Work task ::
Pictures aside, each entry has to be returned exactly as it stands.

Segment Start: Dataset extract

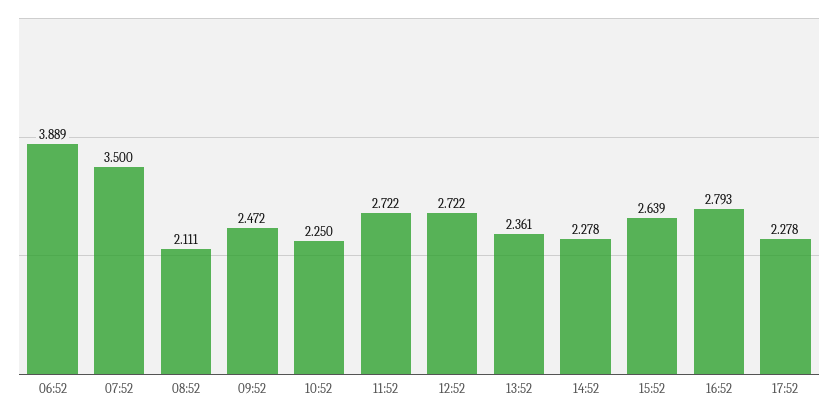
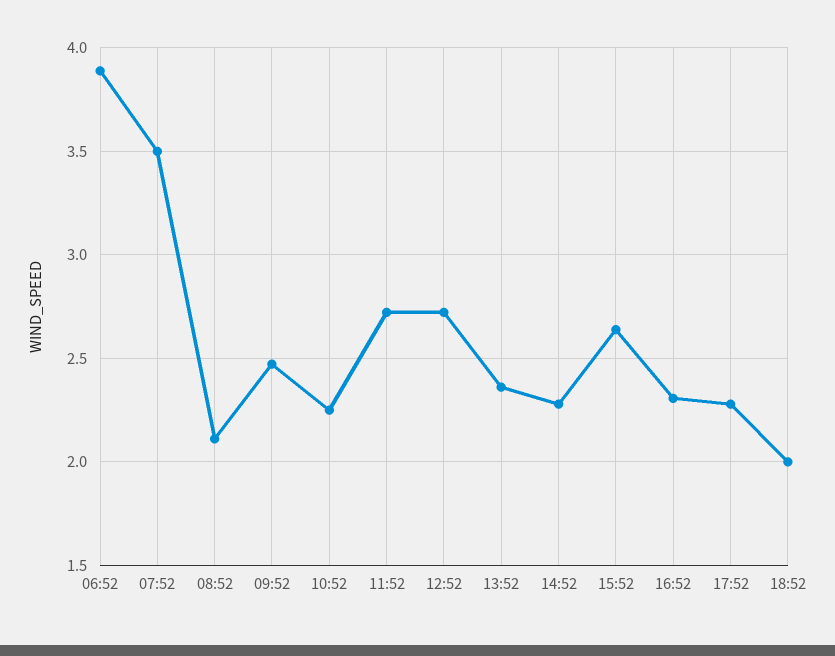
16:52: 2.793 -> 2.3
18:52: none -> 2

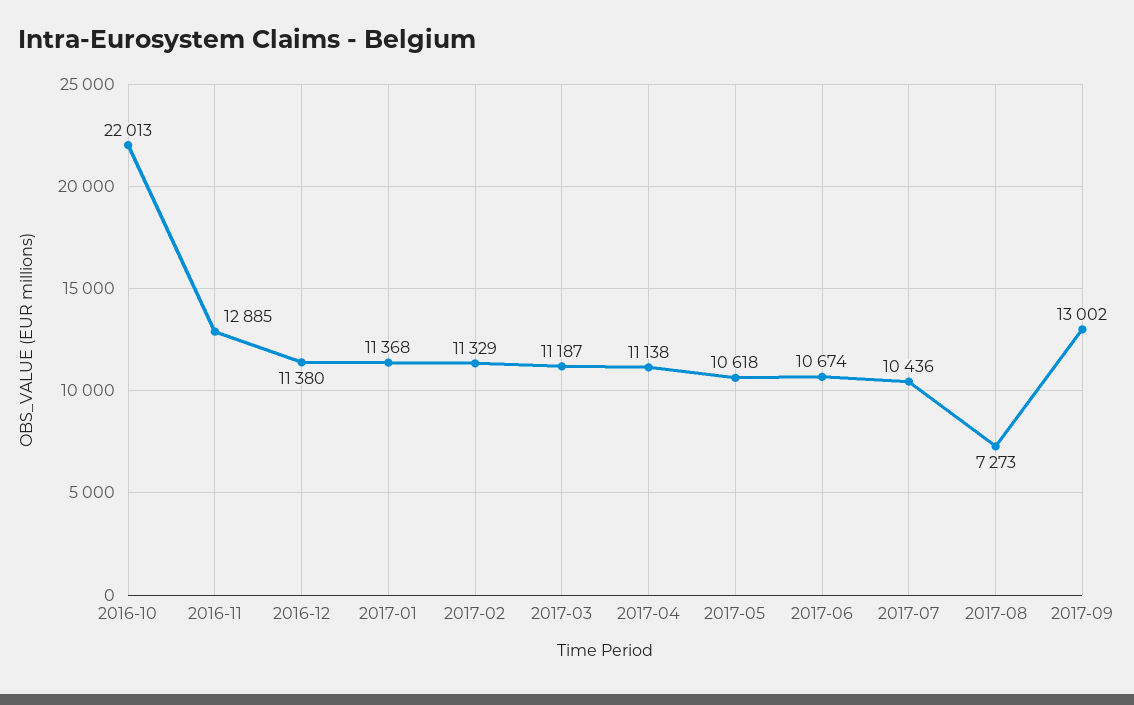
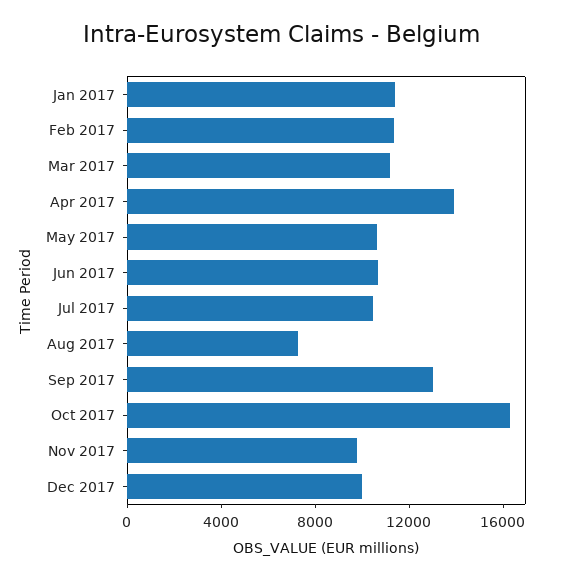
2016-10: 22013 -> none
2016-11: 12885 -> none
2016-12: 11380 -> none
2017-04: 11138 -> 14000
Oct 2017: none -> 16000
Nov 2017: none -> 10000
Dec 2017: none -> 10000

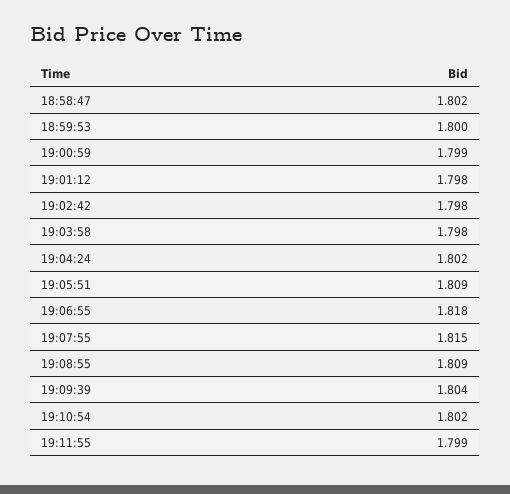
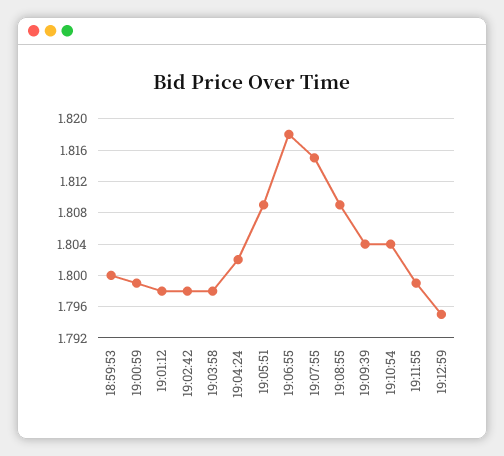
18:58:47: 1.802 -> none
19:10:54: 1.802 -> 1.804
19:12:59: none -> 1.795

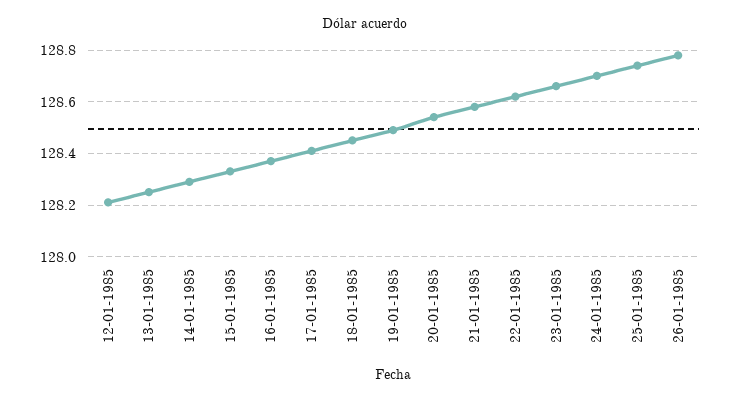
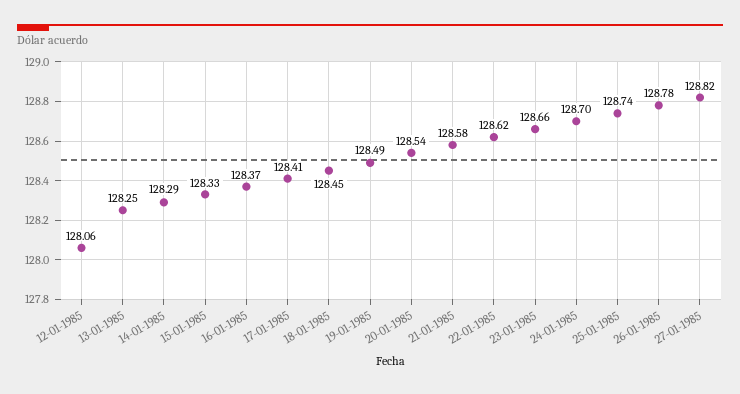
12-01-1985: 128.2 -> 128.06
27-01-1985: none -> 128.82

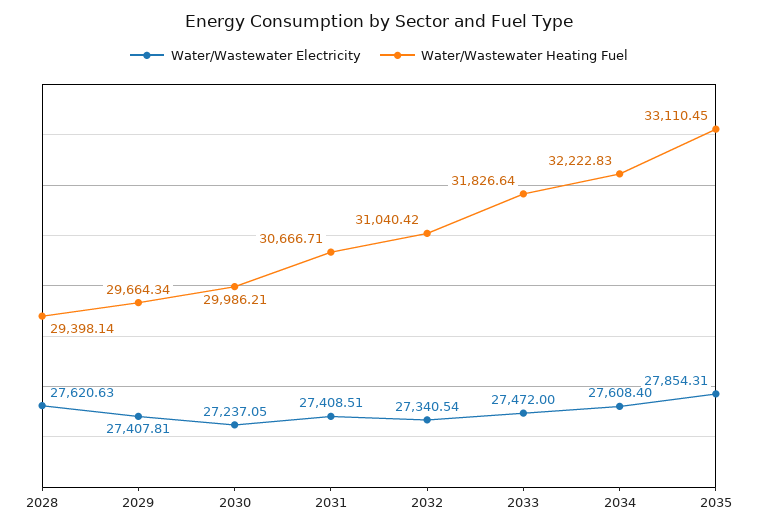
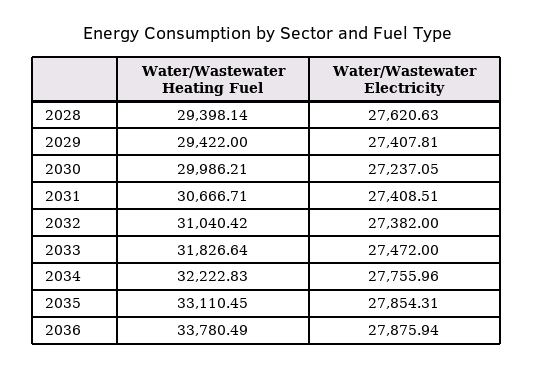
Water/Wastewater Heating Fuel, 2029: 29664.34 -> 29422
Water/Wastewater Electricity, 2032: 27340.54 -> 27382
Water/Wastewater Electricity, 2034: 27608.4 -> 27755.96
Water/Wastewater Heating Fuel, 2036: none -> 33780.49
Water/Wastewater Electricity, 2036: none -> 27875.94

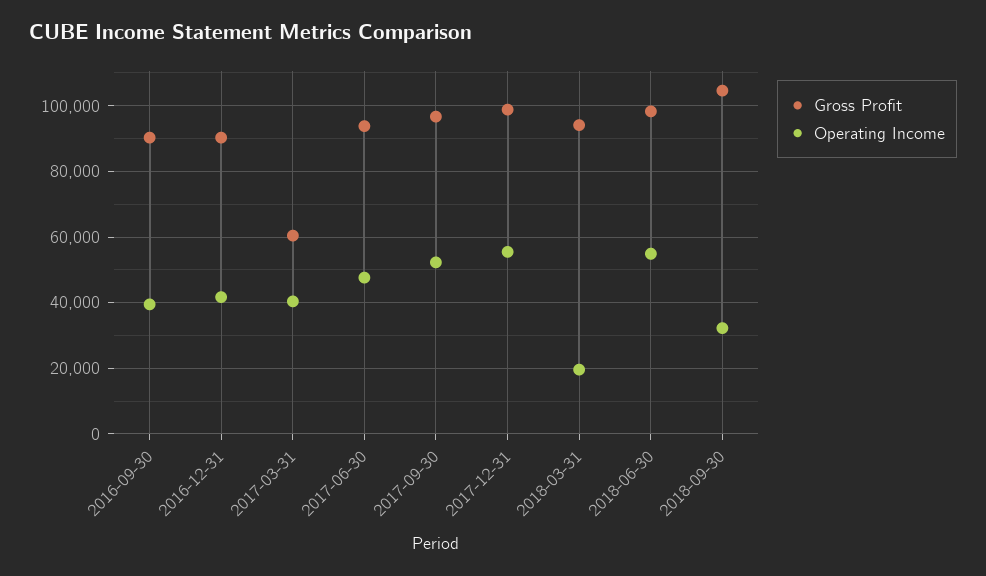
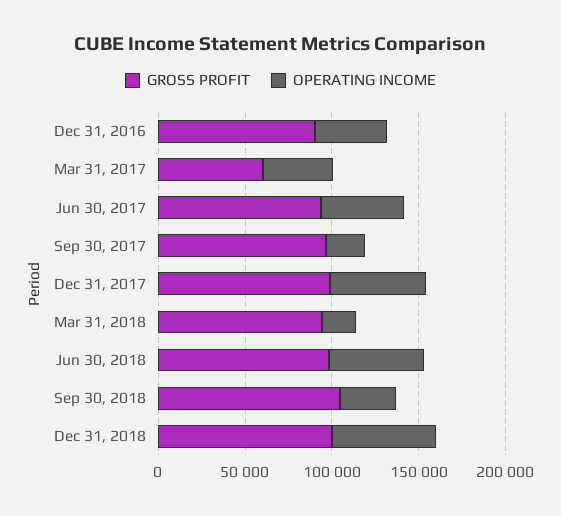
Gross Profit, 2016-09-30: 90000 -> none
Operating Income, 2016-09-30: 40000 -> none
Operating Income, 2017-09-30: 52000 -> 20000
Gross Profit, Dec 31, 2018: none -> 100000
Operating Income, Dec 31, 2018: none -> 60000

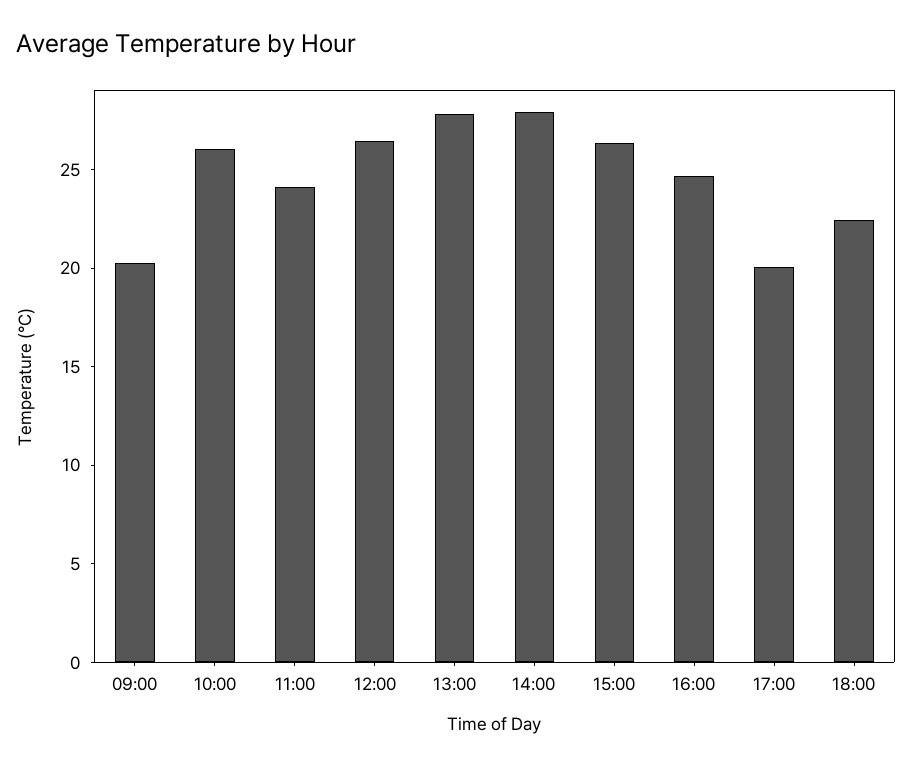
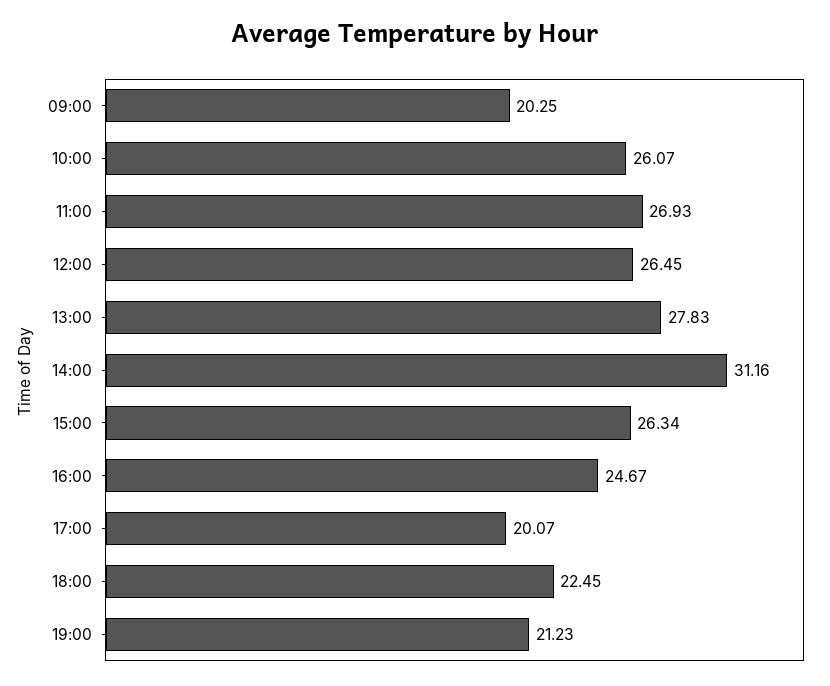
11:00: 24 -> 26.93
14:00: 28 -> 31.16
19:00: none -> 21.23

Segment End: Dataset extract

Task solution ::
16:52: 2.793 -> 2.3
18:52: none -> 2

2016-10: 22013 -> none
2016-11: 12885 -> none
2016-12: 11380 -> none
2017-04: 11138 -> 14000
Oct 2017: none -> 16000
Nov 2017: none -> 10000
Dec 2017: none -> 10000

18:58:47: 1.802 -> none
19:10:54: 1.802 -> 1.804
19:12:59: none -> 1.795

12-01-1985: 128.2 -> 128.06
27-01-1985: none -> 128.82

Water/Wastewater Heating Fuel, 2029: 29664.34 -> 29422
Water/Wastewater Electricity, 2032: 27340.54 -> 27382
Water/Wastewater Electricity, 2034: 27608.4 -> 27755.96
Water/Wastewater Heating Fuel, 2036: none -> 33780.49
Water/Wastewater Electricity, 2036: none -> 27875.94

Gross Profit, 2016-09-30: 90000 -> none
Operating Income, 2016-09-30: 40000 -> none
Operating Income, 2017-09-30: 52000 -> 20000
Gross Profit, Dec 31, 2018: none -> 100000
Operating Income, Dec 31, 2018: none -> 60000

11:00: 24 -> 26.93
14:00: 28 -> 31.16
19:00: none -> 21.23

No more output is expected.